The other night I dreamt that I was a passenger on a thin sailboat — practically a sailboard. Despite living here in Valhalla (AKA  Sloop Central) I’ve never been on a sailboat of any kind. I’ve done a microscopic amount of kayaking and ridden the ferries from mainland to islands but that’s it.

Boats scare me. Being on one that is. Why? Dunno. I guess I feel a bit trapped. I don’t suffer from Thalassophobia, at least I don’t think I do. I just know that I really don’t want to be stuck in a place that I can’t leave if the need arises. You know — in case we hit an iceberg or some dullard wants to lecture me on the intricacies of golf.

One company I worked for would occasionally host a summer party cruise for us. A truly generous scheme but I couldn’t do it. I need to be able to retreat to home, Honey Pie and cats when the urge hits me.

In any case, there I was on this sail board/boat, cruising over murky green water, when I noticed that, just below the surface, swam a dozen whales and other leviathan-esque sea creatures.

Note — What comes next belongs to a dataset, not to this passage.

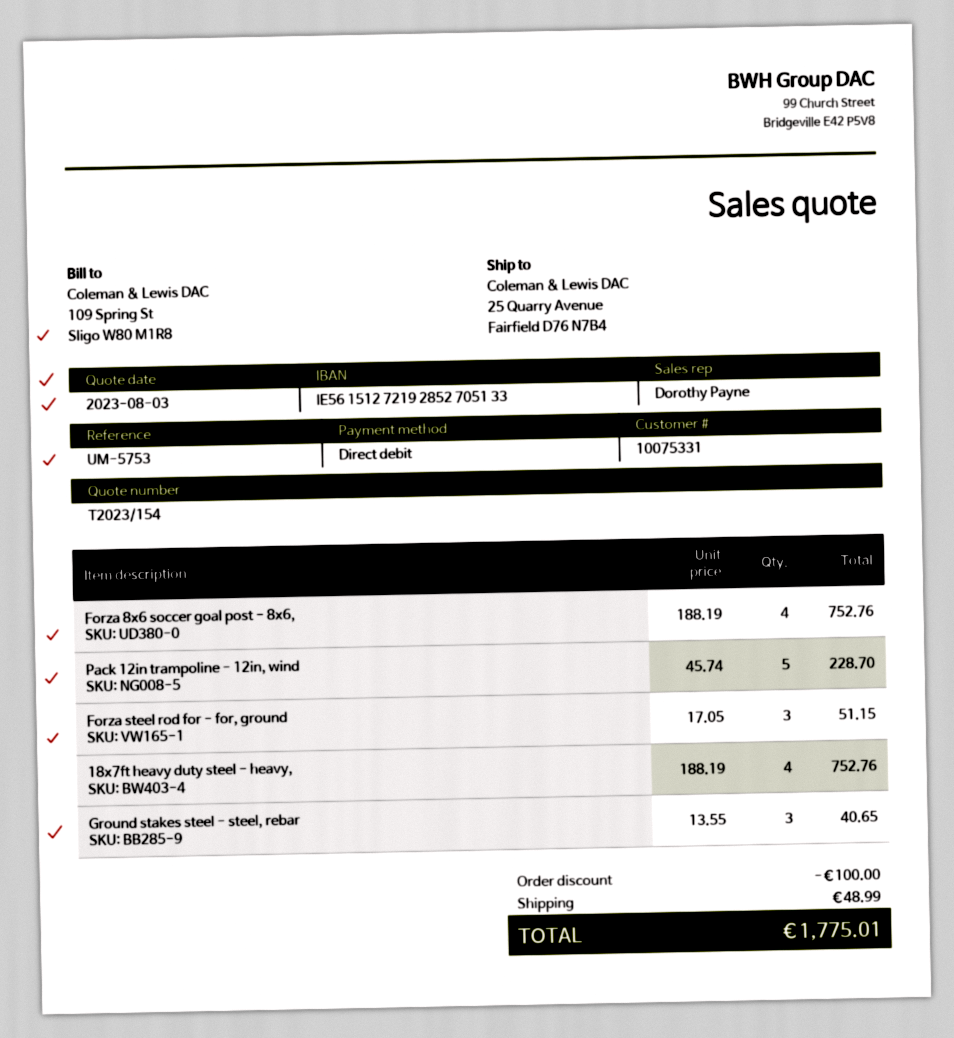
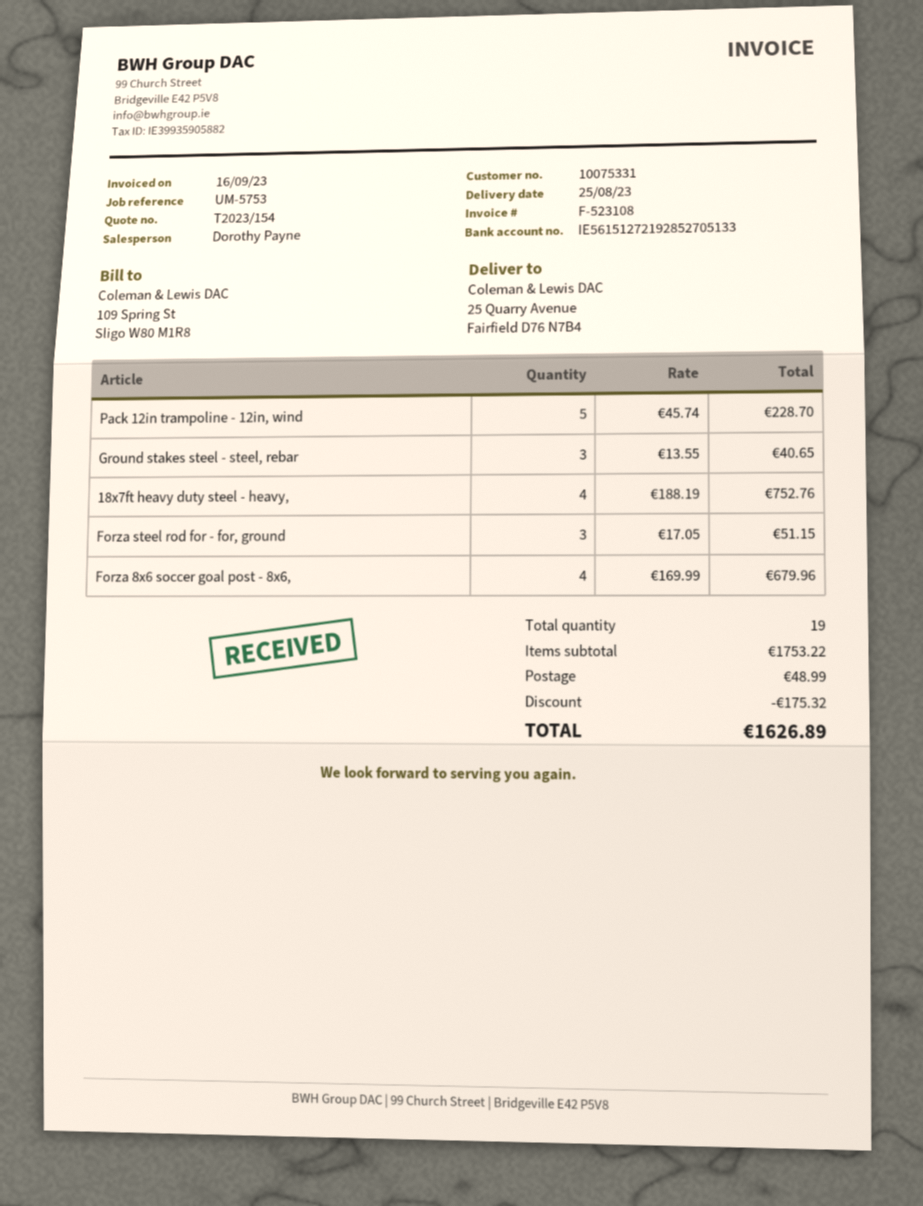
Forza 8x6 soccer goal post - 8x6,: 4 x 188.19 = 752.76 -> 4 x 169.99 = 679.96
discount: 100.00 -> 175.32
total: 1775.01 -> 1626.89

Yeah, it was freakin’ huge but then I noticed that none of these bulky bruisers seemed the least bit interested in me. That and they were magnificently gorgeous. All I could do was gaze and goggle.

Because this is how my brain works, I woke and had to see if there are any sea goddesses. There’re gods a plenty — Poseidon, king of the sea who ruled the Theoi Halioil, Neptune and Okeanos. Where’re the babes? Apart from Poseidon’s mate Amphitrite we seem to be relegated to nymph status.

Naiad1 — John William Waterhouse
Sure, there’s the dangerous Sirens but, for the most part we’re just sweet, tiny bosomed Oceanids and Naiads.

Oh but wait! There’s the Inuit Sea Goddess, Sedna!

In every version of her story and there are a few, she’s cast into the sea for one offense or another — refusing to marry, eating all the food in her parent’s house, being an orphan. Her father or the vile empathy-free villagers (republicans, no doubt) take her out  in a boat, toss her overboard and cut off her fingers so that she can’t climb back in. Yeah, real sweethearts.
As she clings to the sides, he chops off her fingers and she sinks to the underworld, becoming the ruler of the monsters of the deep. Her huge fingers become the seals, walruses, and whales hunted by the Inuit.

From each of her finger joints different sea creatures were born. They became fish, seals, walruses, and whales.
But wait — now she’s a planet! OK — she’s a goddess and a planet. Not too shabby. How long before Disney sugar coats the myth and does the movie?

As for my dream's meaning — who knows? Maybe I should bull through my boat angst and go on a whale watch.